さらに、β−ラクトン環の構築や、ヒドロキシメチル基と合成的に等価な二つの官能基の導入を検討し、5→6や7→8の様な反応を見いだした。これらの知見は、後のアニサチン(2)自体の全合成に利用された。

第三部では、屋内塵性ダニ剤の探索研究について述べている。屋内塵性ダニ及びその死骸、排泄物は、家庭内での主要なアレルゲンであり、屋内塵性ダニ防除は喘息やアトピー症の予防上重要である。しかしこれまで用いられてきたエステル系薬剤は、主要な塵性ダニであるヒョウヒダニ、コナダニ類に対する活性が不十分で、さらに難防除で人体を噛むツメダニ類に対しては殆ど活性を示さないという問題点を抱えていた。筆者は、ヒョウヒダニ、コナダニ類に加えツメダニ類にも高活性な屋内塵性ダニ剤の創製を目的として研究を行った。トリフルオロメタンスルホンアニリドの殺虫性に着目し、2位にアルコキシカルボニル基を導入するなどの工夫を加えた探索研究の結果、上記ダニ類に対しても有効な新規屋内塵性ダニ剤(S−1955、amidoflumet)を見出した。
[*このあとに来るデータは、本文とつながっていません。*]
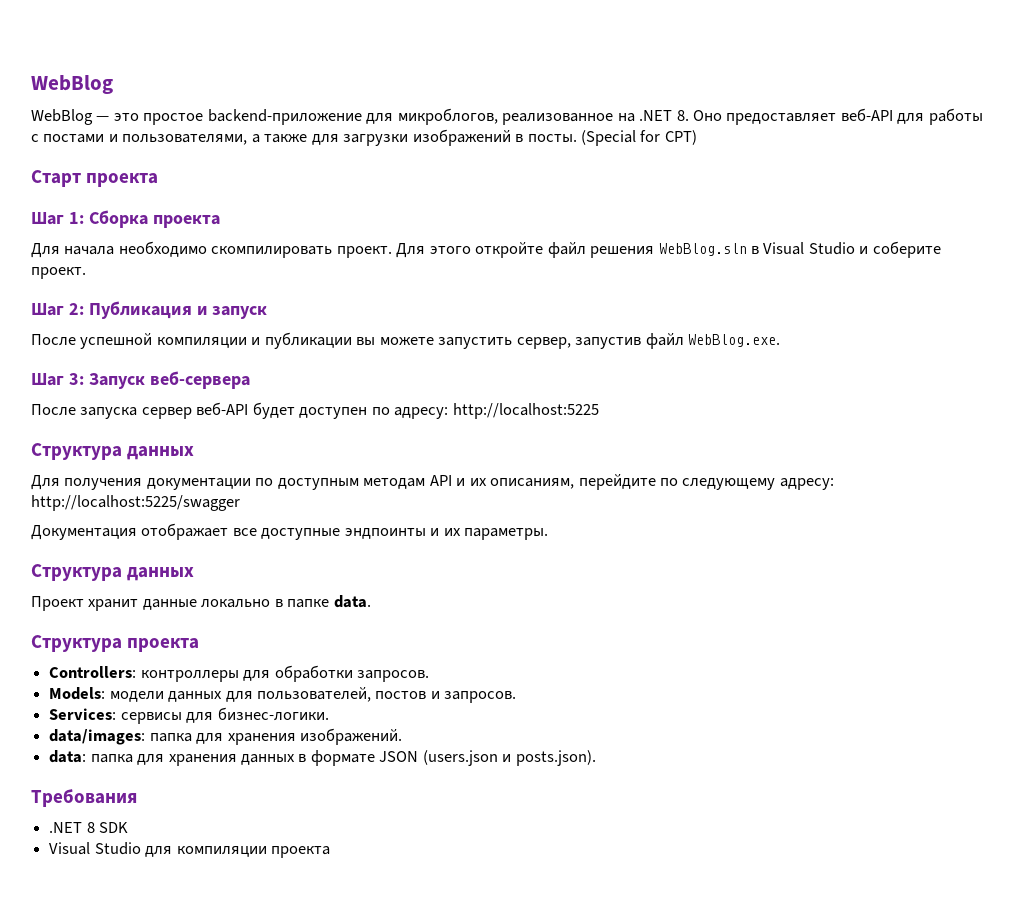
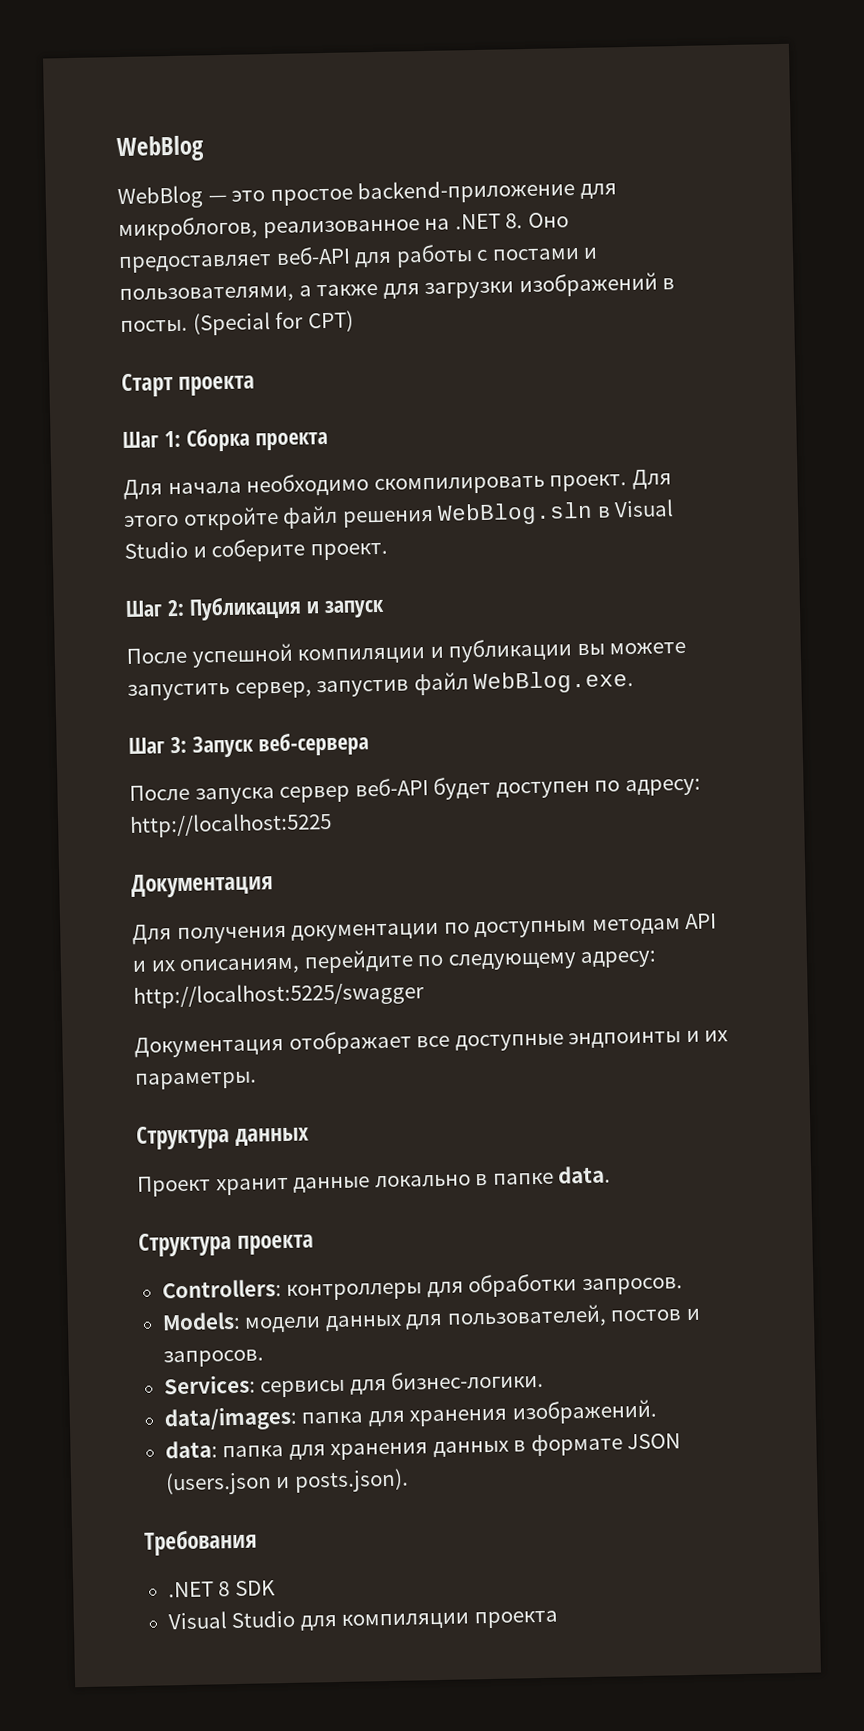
  После запуска сервер веб-API будет доступен по адресу: http://localhost:5225
- Структура данных
+ Документация

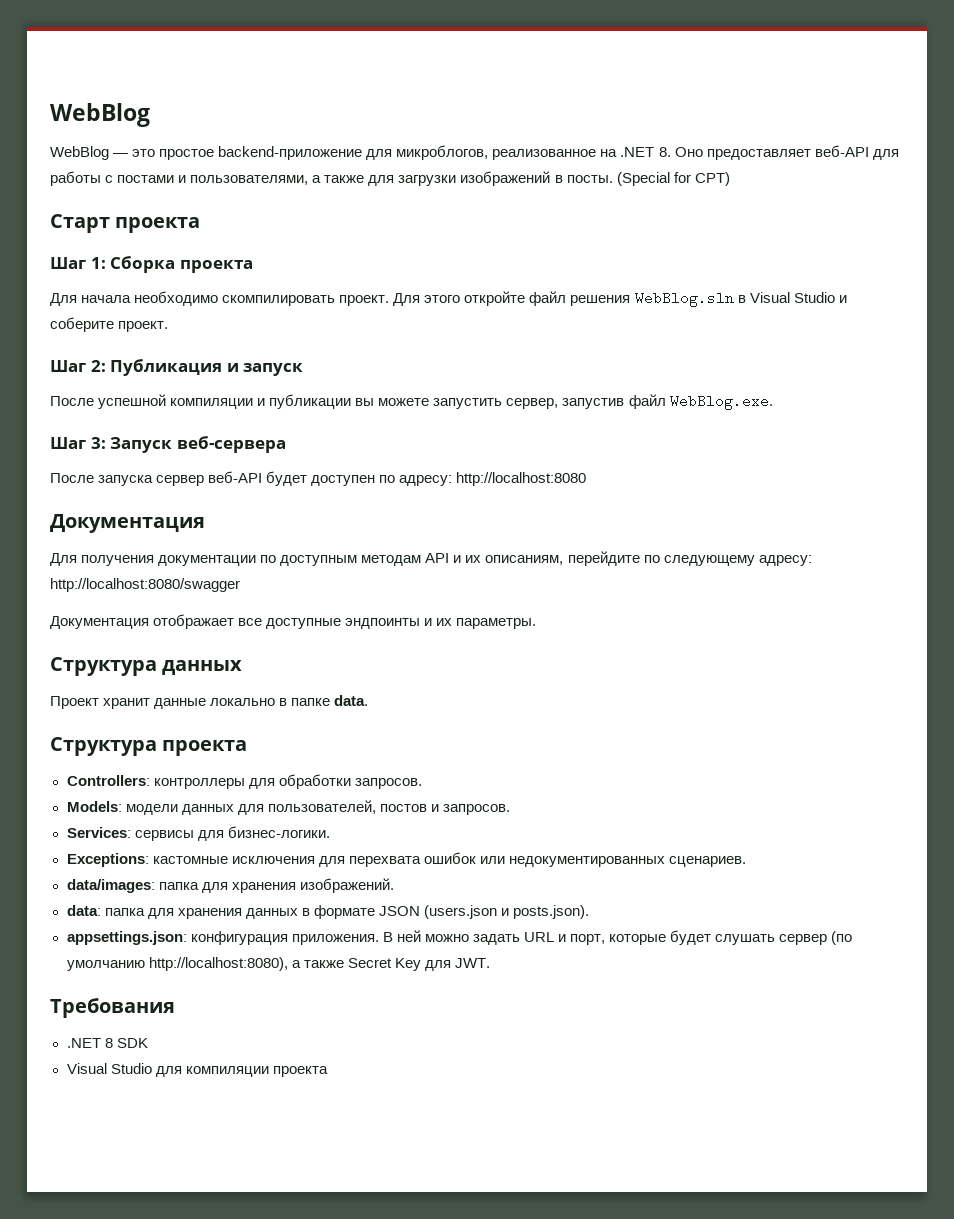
- После запуска сервер веб-API будет доступен по адресу: http://localhost:5225
+ После запуска сервер веб-API будет доступен по адресу: http://localhost:8080
- Для получения документации по доступным методам API и их описаниям, перейдите по следующему адресу: http://localhost:5225/swagger
+ Для получения документации по доступным методам API и их описаниям, перейдите по следующему адресу: http://localhost:8080/swagger
+ Exceptions: кастомные исключения для перехвата ошибок или недокументированных сценариев.
+ appsettings.json: конфигурация приложения. В ней можно задать URL и порт, которые будет слушать сервер (по умолчанию http://localhost:8080), а также Secret Key для JWT.

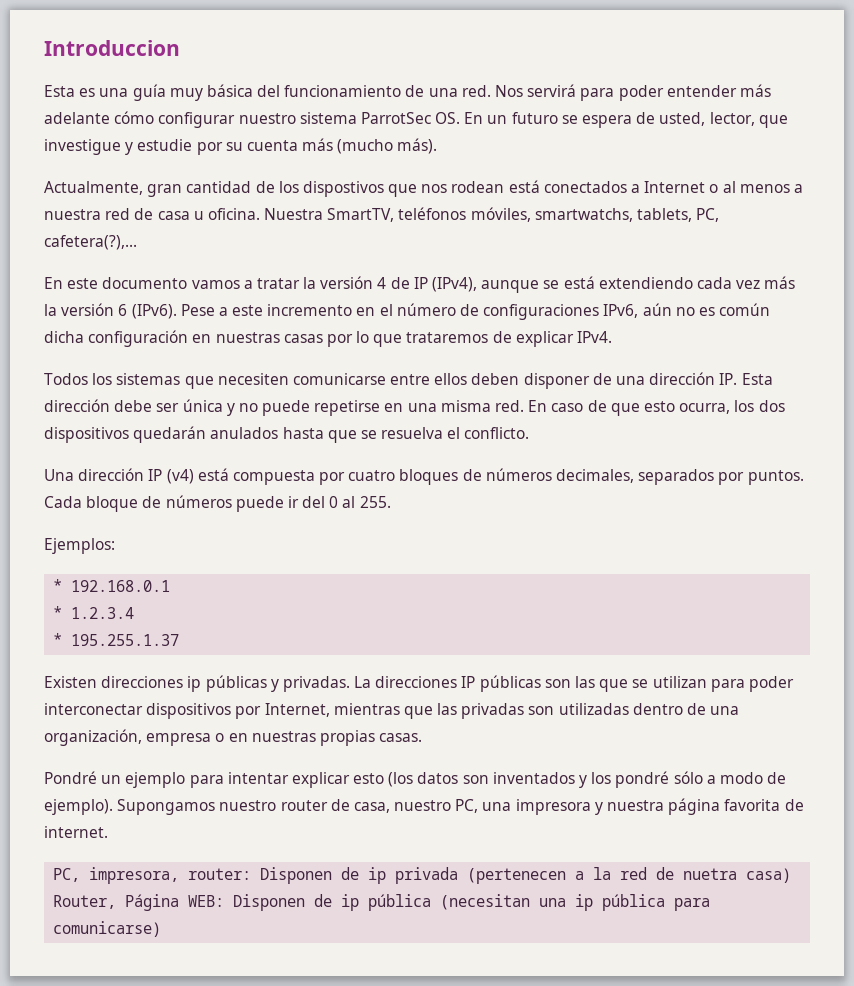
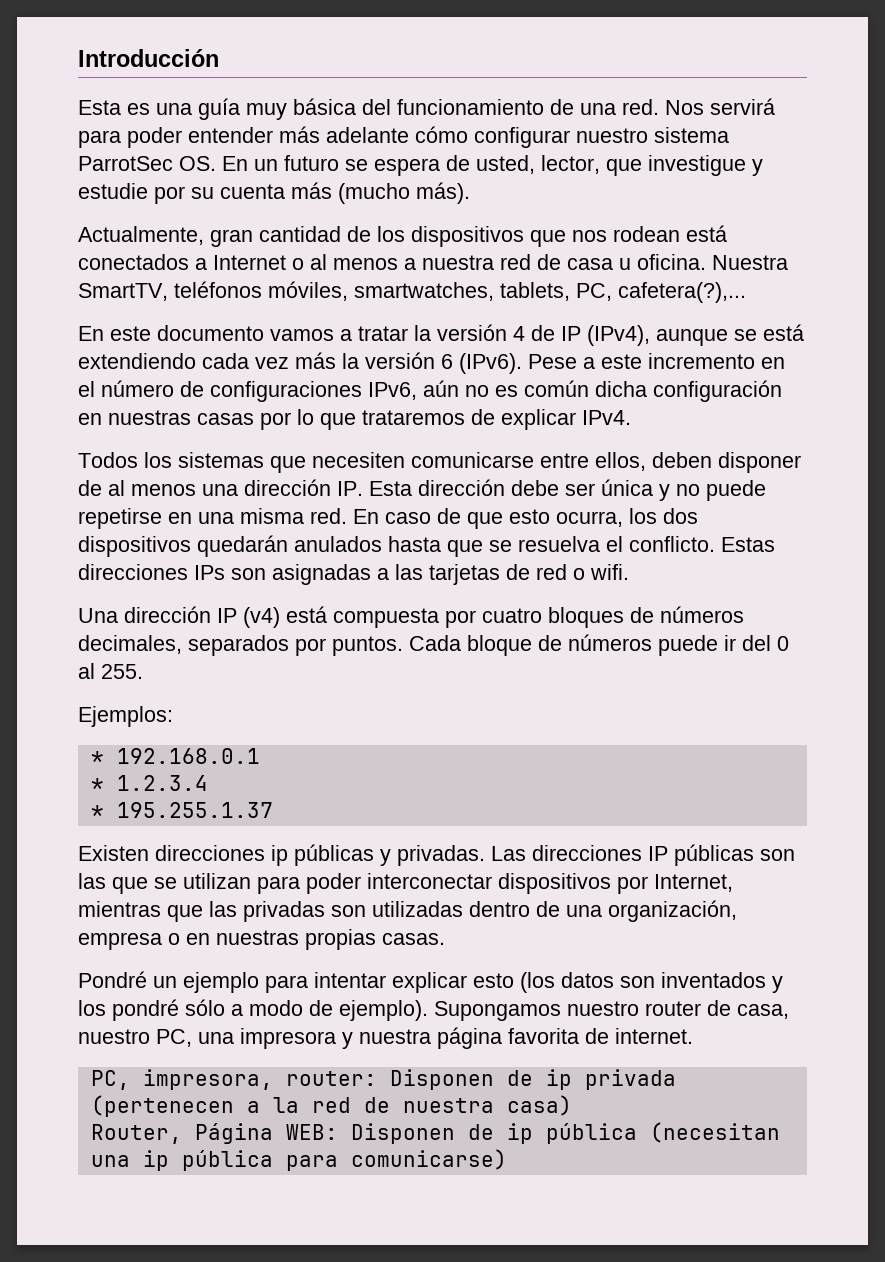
- Introduccion
+ Introducción
- Actualmente, gran cantidad de los dispostivos que nos rodean está conectados a Internet o al menos a nuestra red de casa u oficina.
+ Actualmente, gran cantidad de los dispositivos que nos rodean está conectados a Internet o al menos a nuestra red de casa u oficina.
- Nuestra SmartTV, teléfonos móviles, smartwatchs, tablets, PC, cafetera(?),...
+ Nuestra SmartTV, teléfonos móviles, smartwatches, tablets, PC, cafetera(?),...
- Todos los sistemas que necesiten comunicarse entre ellos deben disponer de una dirección IP. Esta dirección debe ser única y no puede repetirse en una misma red.
+ Todos los sistemas que necesiten comunicarse entre ellos, deben disponer de al menos una dirección IP. Esta dirección debe ser única y no puede repetirse en una misma red.
+ Estas direcciones IPs son asignadas a las tarjetas de red o wifi.
- La direcciones IP públicas son las que se utilizan para poder interconectar dispositivos por Internet, mientras que las privadas son utilizadas dentro de una organización, empresa o en nuestras propias casas.
+ Las direcciones IP públicas son las que se utilizan para poder interconectar dispositivos por Internet, mientras que las privadas son utilizadas dentro de una organización, empresa o en nuestras propias casas.
- PC, impresora, router: Disponen de ip privada (pertenecen a la red de nuetra casa)
+ PC, impresora, router: Disponen de ip privada (pertenecen a la red de nuestra casa)

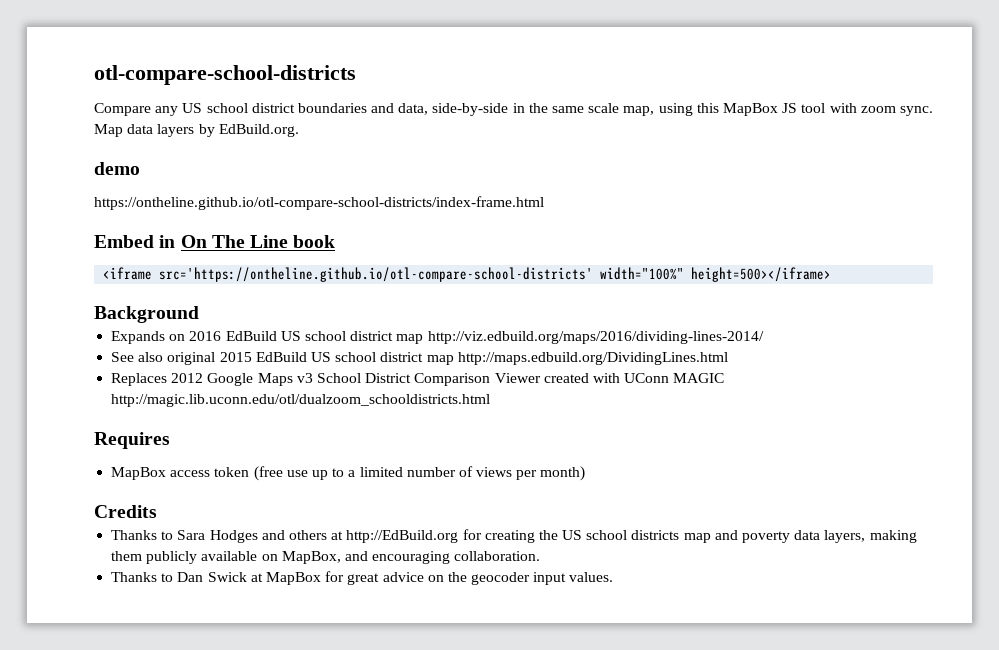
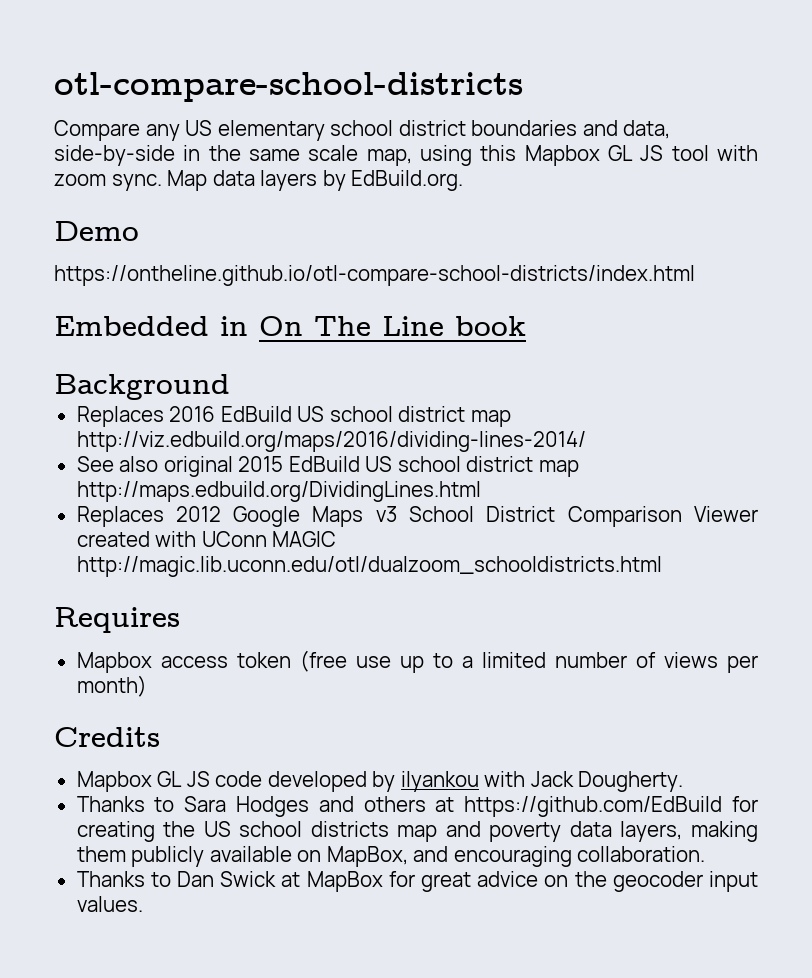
- Compare any US school district boundaries and data, side-by-side in the same scale map, using this MapBox JS tool with zoom sync.
+ Compare any US elementary school district boundaries and data, side-by-side in the same scale map, using this Mapbox GL JS tool with zoom sync.
- demo
- https://ontheline.github.io/otl-compare-school-districts/index-frame.html
- Embed in On The Line book
+ Demo
+ https://ontheline.github.io/otl-compare-school-districts/index.html
+ Embedded in On The Line book
- <iframe src='https://ontheline.github.io/otl-compare-school-districts' width="100%" height=500></iframe>
- Expands on 2016 EdBuild US school district map http://viz.edbuild.org/maps/2016/dividing-lines-2014/
+ Replaces 2016 EdBuild US school district map http://viz.edbuild.org/maps/2016/dividing-lines-2014/
- MapBox access token (free use up to a limited number of views per month)
+ Mapbox access token (free use up to a limited number of views per month)
+ Mapbox GL JS code developed by ilyankou with Jack Dougherty.
- Thanks to Sara Hodges and others at http://EdBuild.org for creating the US school districts map and poverty data layers, making them publicly available on MapBox, and encouraging collaboration.
+ Thanks to Sara Hodges and others at https://github.com/EdBuild for creating the US school districts map and poverty data layers, making them publicly available on MapBox, and encouraging collaboration.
以上本論文は、顕著な生物活性を有する含ヘテロ原子化合物に着目し、医農薬としての応用研究を念頭に置いて有機化学的研究を展開したもので、実際に後の天然物全合成に応用されたり、農薬として実用化に至る成果を含んでおり、学術上、応用上貢献するところが少なくない。よって審査委員一同は本論文が博士(農学)の学位論文として価値あるものと認めた。